▸ **WHAT YOU WILL DO**
Only the lines from the beginning of the entries through the one that holds "position:relative; padding-left:18px; white-space:nowrap;" may appear in the answer, written out exactly and free of pictures.

▸ **ENTRIES SHOWN**
>>

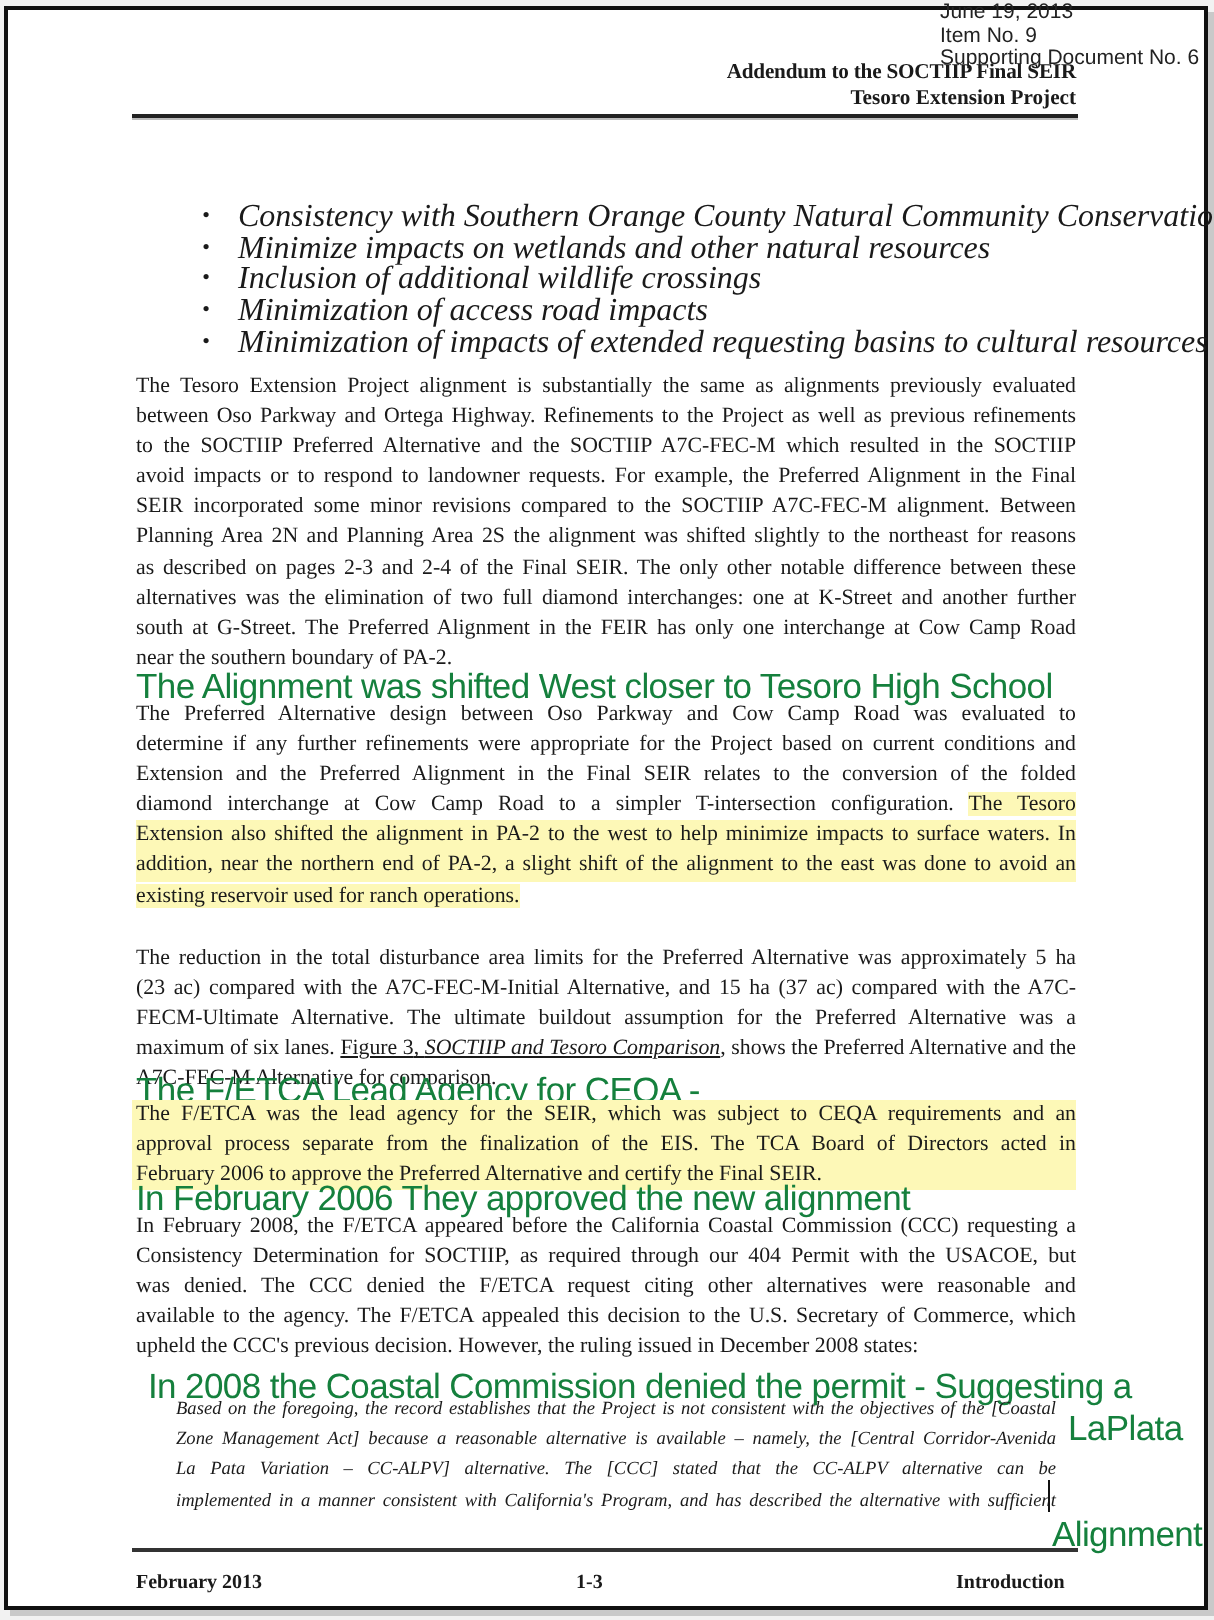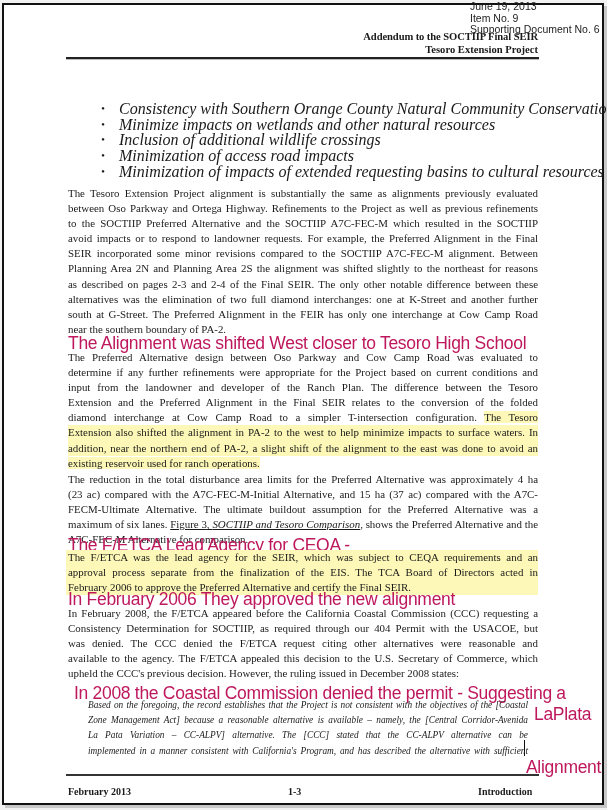--- a/index.html
+++ b/index.html
@@ -9,21 +9,21 @@
   .hdr1 { position:absolute; left:345px; top:31px; width:193px; text-align:right; font-weight:bold; font-size:10.6px; white-space:nowrap; letter-spacing:-0.1px; }
   .hdr2 { position:absolute; left:345px; top:44px; width:193px; text-align:right; font-weight:bold; font-size:10.6px; white-space:nowrap; }
   .rule-top { position:absolute; left:66px; top:57px; width:473px; height:2px; background:#222; border-bottom:1px solid #bbb; }
   .bullets { position:absolute; left:85px; top:85px; margin:16px; padding:0; list-style:none; font-size:16px; line-height:15.7px;font-style:italic; }
   .bullets li { position:relative; padding-left:18px; white-space:nowrap; }
   .bullets li::before { content:"•"; position:absolute; left:0; top:0; font-size:11px; }
   .para { position:absolute; left:68px; width:470px; font-size:10.9px; line-height:15.1px; text-align:justify; }
   .para .ln { display:block; white-space:nowrap; text-align:justify; text-align-last:justify; }
   .para .ln.last { text-align-last:left; }
   .hl { background:#fdf8b7; }
-  .note { position:absolute; font-family:"Liberation Sans", sans-serif; color:#be185d; font-size:17.5px; line-height:18px; white-space:nowrap; letter-spacing:-0.3px; }
+  .note { position:absolute; font-family:"Liberation Sans", sans-serif; color:#15803d; font-size:17.5px; line-height:18px; white-space:nowrap; letter-spacing:-0.3px; }
   .quote { position:absolute; left:88px; width:440px; font-style:italic; font-size:9.3px; line-height:15.2px; }
   .quote .ln { display:block; white-space:nowrap; text-align:justify; text-align-last:justify; }
   .vbar { position:absolute; left:524px; top:740px; width:1px; height:16px; background:#111; }
   .rule-bot { position:absolute; left:66px; top:774px; width:473px; height:2px; background:#333; }
   .foot { position:absolute; top:786px; font-weight:bold; font-size:10px; white-space:nowrap; }
   u { text-decoration:underline; }
 </style>
 </head>
 <body>
 
@@ -58,30 +58,29 @@
   <span class="ln">alternatives was the elimination of two full diamond interchanges: one at K-Street and another further</span>
   <span class="ln">south at G-Street.  The Preferred Alignment in the FEIR has only one interchange at Cow Camp Road</span>
   <span class="ln last">near the southern boundary of PA-2.</span>
 </div>
 
 <div class="note" style="left:68px; top:334px;">The Alignment was shifted West closer to Tesoro High School</div>
 
 <div class="para" style="top:350px;">
   <span class="ln">The Preferred Alternative design between Oso Parkway and Cow Camp Road was evaluated to</span>
   <span class="ln">determine if any further refinements were appropriate for the Project based on current conditions and</span>
-  <span class="ln">input from the landowner and developer of the Ranch Plan.  The difference between the Tesoro</span>
   <span class="ln">Extension and the Preferred Alignment in the Final SEIR relates to the conversion of the folded</span>
   <span class="ln"><span>diamond interchange at Cow Camp Road to a simpler T-intersection configuration.  </span><span class="hl">The Tesoro</span></span>
   <span class="ln hl">Extension also shifted the alignment in PA-2 to the west to help minimize impacts to surface waters.  In</span>
   <span class="ln hl">addition, near the northern end of PA-2, a slight shift of the alignment to the east was done to avoid an</span>
   <span class="ln last"><span class="hl">existing reservoir used for ranch operations.</span></span>
 </div>
 
 <div class="para" style="top:472px;">
-  <span class="ln">The reduction in the total disturbance area limits for the Preferred Alternative was approximately 4 ha</span>
+  <span class="ln">The reduction in the total disturbance area limits for the Preferred Alternative was approximately 5 ha</span>
   <span class="ln">(23 ac) compared with the A7C-FEC-M-Initial Alternative, and 15 ha (37 ac) compared with the A7C-</span>
   <span class="ln">FECM-Ultimate Alternative. The ultimate buildout assumption for the Preferred Alternative was a</span>
   <span class="ln"><span>maximum of six lanes. </span><u>Figure 3</u><u>, </u><u><i>SOCTIIP and Tesoro Comparison</i></u><span>, shows the Preferred Alternative and the</span></span>
   <span class="ln last">A7C-FEC-M Alternative for comparison.</span>
 </div>
 
 <div class="note" style="left:68px; top:536px;">The F/ETCA Lead Agency for CEQA -</div>
 
 <div class="para hl" style="top:550px; left:66px; padding-left:2px; width:470px;">
   <span class="ln">The F/ETCA was the lead agency for the SEIR, which was subject to CEQA requirements and an</span>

<<

▸ **RESPONSE TO THIS EXERCISE**
--- a/index.html
+++ b/index.html
@@ -9,21 +9,21 @@
   .hdr1 { position:absolute; left:345px; top:31px; width:193px; text-align:right; font-weight:bold; font-size:10.6px; white-space:nowrap; letter-spacing:-0.1px; }
   .hdr2 { position:absolute; left:345px; top:44px; width:193px; text-align:right; font-weight:bold; font-size:10.6px; white-space:nowrap; }
   .rule-top { position:absolute; left:66px; top:57px; width:473px; height:2px; background:#222; border-bottom:1px solid #bbb; }
   .bullets { position:absolute; left:85px; top:85px; margin:16px; padding:0; list-style:none; font-size:16px; line-height:15.7px;font-style:italic; }
   .bullets li { position:relative; padding-left:18px; white-space:nowrap; }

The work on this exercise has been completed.